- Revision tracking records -
★ ★ ★ ★

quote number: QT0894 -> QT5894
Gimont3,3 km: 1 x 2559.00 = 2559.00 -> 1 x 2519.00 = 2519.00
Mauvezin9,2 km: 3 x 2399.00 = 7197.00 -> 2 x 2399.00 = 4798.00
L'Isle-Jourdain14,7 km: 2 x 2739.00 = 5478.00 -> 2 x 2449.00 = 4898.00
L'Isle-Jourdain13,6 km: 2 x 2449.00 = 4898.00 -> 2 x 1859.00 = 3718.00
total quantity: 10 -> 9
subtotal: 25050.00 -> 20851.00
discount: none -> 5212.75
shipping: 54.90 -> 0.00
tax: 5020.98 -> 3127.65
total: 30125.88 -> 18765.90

★ ★ ★ ★

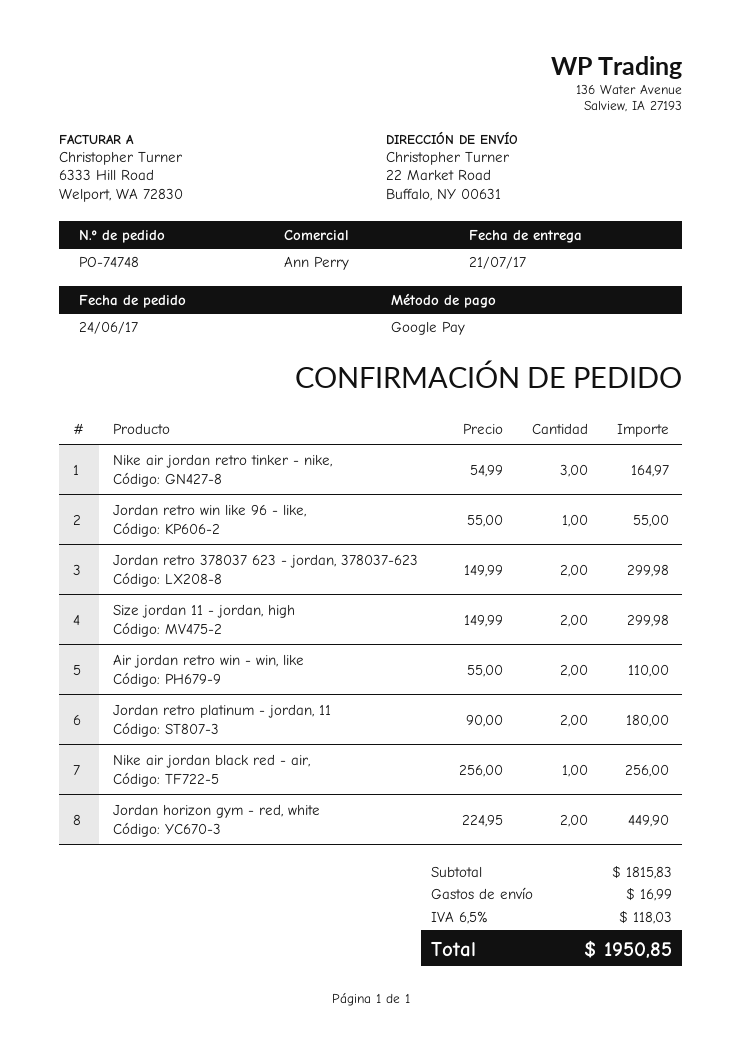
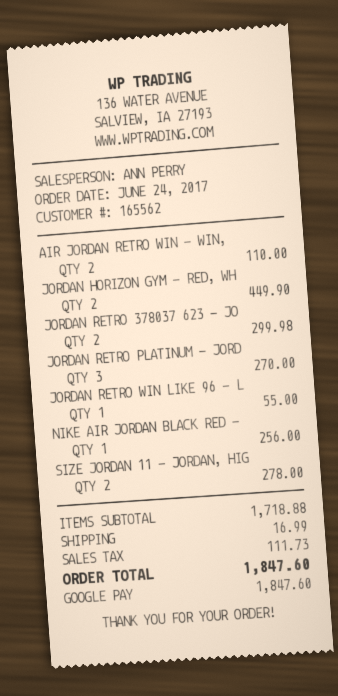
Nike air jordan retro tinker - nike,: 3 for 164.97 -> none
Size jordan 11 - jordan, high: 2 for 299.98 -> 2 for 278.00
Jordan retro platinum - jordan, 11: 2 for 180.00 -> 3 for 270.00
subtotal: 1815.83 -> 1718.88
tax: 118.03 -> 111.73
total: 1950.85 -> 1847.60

★ ★ ★ ★

- Problem to solve -
Take the records above and return, word for word, only the lines that fall from the line with "Jordan retro platinum" to the line with "total: 1950.85 -> 1847.60", both of them included.

- Response area -
Jordan retro platinum - jordan, 11: 2 for 180.00 -> 3 for 270.00
subtotal: 1815.83 -> 1718.88
tax: 118.03 -> 111.73
total: 1950.85 -> 1847.60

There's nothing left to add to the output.